\documentclass[11pt]{article}
\usepackage{latexsym}
\usepackage{amsmath}
\usepackage{amssymb}
\usepackage{amsthm}
\usepackage{epsfig}
\usepackage{hyperref}
\newcommand{\handout}[5]{
\noindent
\begin{center}
\framebox{
\vbox{
\hbox to 5.78in { {\bf MATH888: High-dimensional probability and statistics } \hfill #2 }
\vspace{4mm}
\hbox to 5.78in { {\Large \hfill #5 \hfill} }
\vspace{2mm}
\hbox to 5.78in { {\em #3 \hfill #4} }
}
}
\end{center}
\vspace*{4mm}
}
\newcommand{\lecture}[4]{\handout{#1}{#2}{#3}{Scribe: #4}{Lecture #1}}
\newtheorem{theorem}{Theorem}
\newtheorem{corollary}[theorem]{Corollary}
\newtheorem{lemma}[theorem]{Lemma}
\newtheorem{observation}[theorem]{Observation}
\newtheorem{proposition}[theorem]{Proposition}
\newtheorem{definition}[theorem]{Definition}
\newtheorem{claim}[theorem]{Claim}
\newtheorem{fact}[theorem]{Fact}
\newtheorem{assumption}[theorem]{Assumption}
% 1-inch margins, from fullpage.sty by H.Partl, Version 2, Dec. 15, 1988.
\topmargin 0pt
\advance \topmargin by -\headheight
\advance \topmargin by -\headsep
\textheight 8.9in
\oddsidemargin 0pt
\evensidemargin \oddsidemargin
\marginparwidth 0.5in
\textwidth 6.5in
\parindent 0in
\parskip 1.5ex
%\renewcommand{\baselinestretch}{1.25}
\begin{document}
\lecture{3 --- September 13, 2021}{Fall 2021}{Sebastien Roch, UW-Madison}{Weicong Lyu}
\section{Overview}
Last time we reviewed basic concepts in statistics and mostly focused on parametric models.
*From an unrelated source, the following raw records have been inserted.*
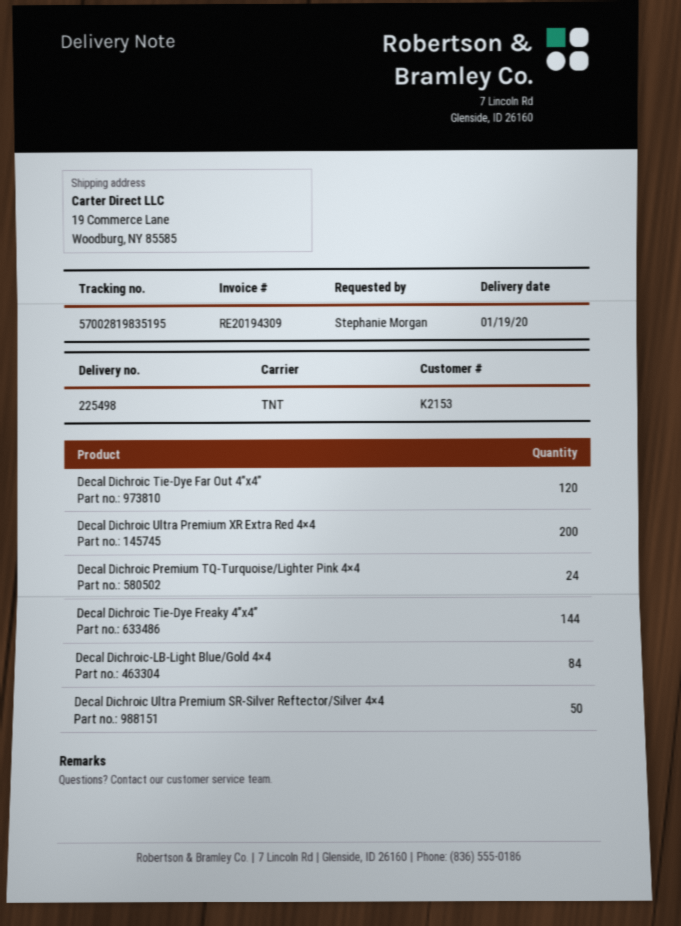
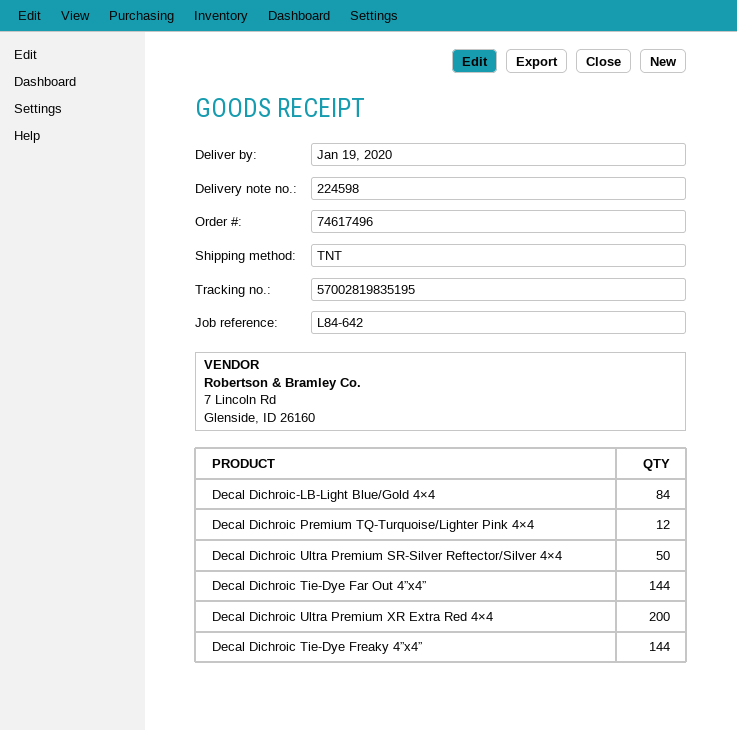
delivery note number: 225498 -> 224598
Decal Dichroic Tie-Dye Far Out 4”x4”: 120 -> 144
Decal Dichroic Premium TQ-Turquoise/Lighter Pink 4×4: 24 -> 12

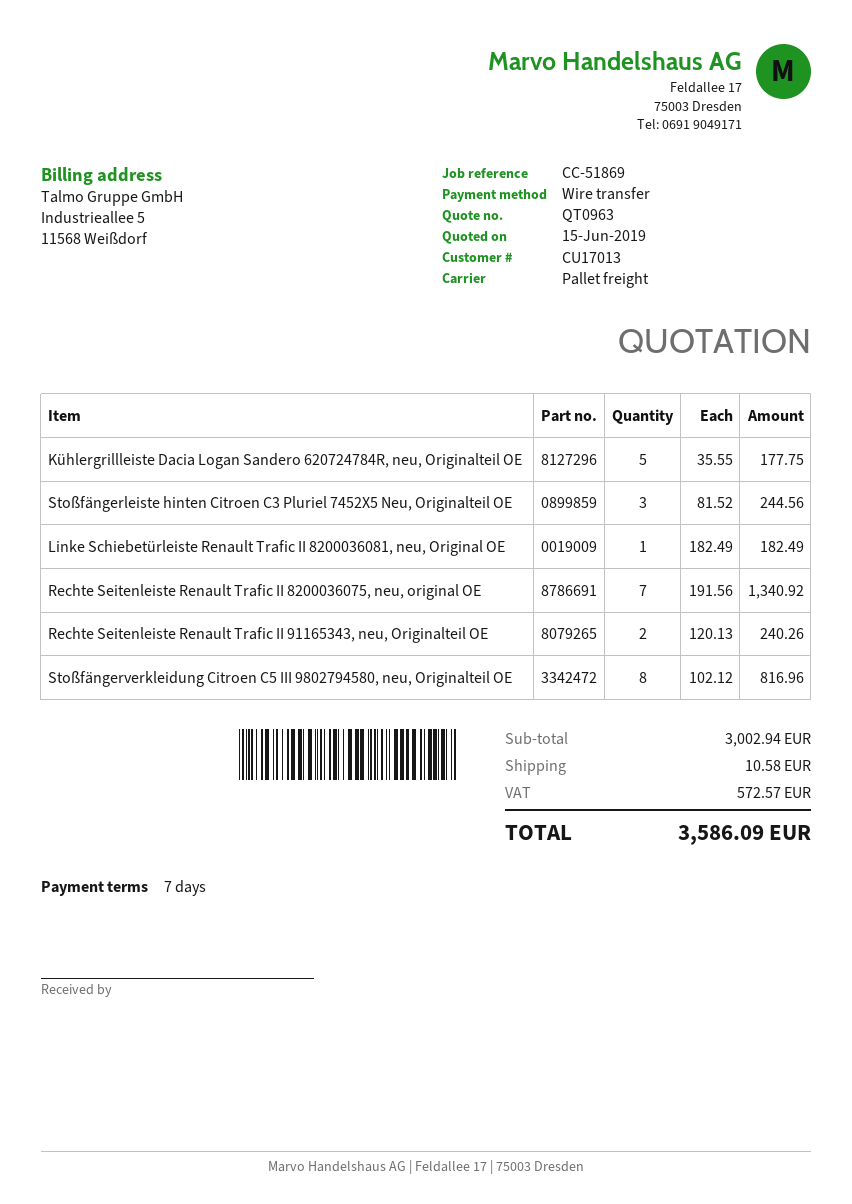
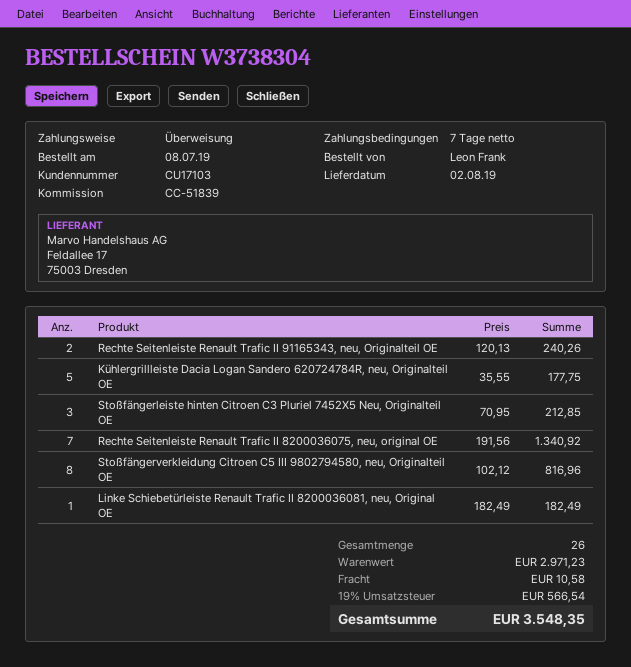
customer number: CU17013 -> CU17103
reference: CC-51869 -> CC-51839
Stoßfängerleiste hinten Citroen C3 Pluriel 7452X5 Neu, Originalteil OE: 3 x 81.52 = 244.56 -> 3 x 70.95 = 212.85
subtotal: 3002.94 -> 2971.23
tax: 572.57 -> 566.54
total: 3586.09 -> 3548.35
This time we review some important facts in probability theory and then consider a more general context for comparing estimators.
\section{Important Probability Facts}
The slides for this section (\url{https://people.math.wisc.edu/~roch/hdps/roch-hdps-slides3.pdf}) provides a quick review of the Markov's inequality and the Chebyshev's inequality for bounding tails of distributions, monotonicity of $\mathcal{L}^p$ norms, the Schwarz inequality and modes of convergence. These materials are based on Williams \cite{williams1991}, but the results can be found in any graduate-level probability textbook, e.g., \url{https://people.math.wisc.edu/~roch/grad-prob/}.
\section{Basic Framework}
Suppose we have a \textbf{family of distributions}, $\mathcal{P}$, over a measure space $(\mathcal{X},\mathcal{B})$, where $\mathcal{X}$ is the sample space and $\mathcal{B}$ is the associated $\sigma$-field. For example, $\mathcal{P}$ can be the family of all Gaussian distributions $\mathcal{N}(\mu,\sigma^2)$.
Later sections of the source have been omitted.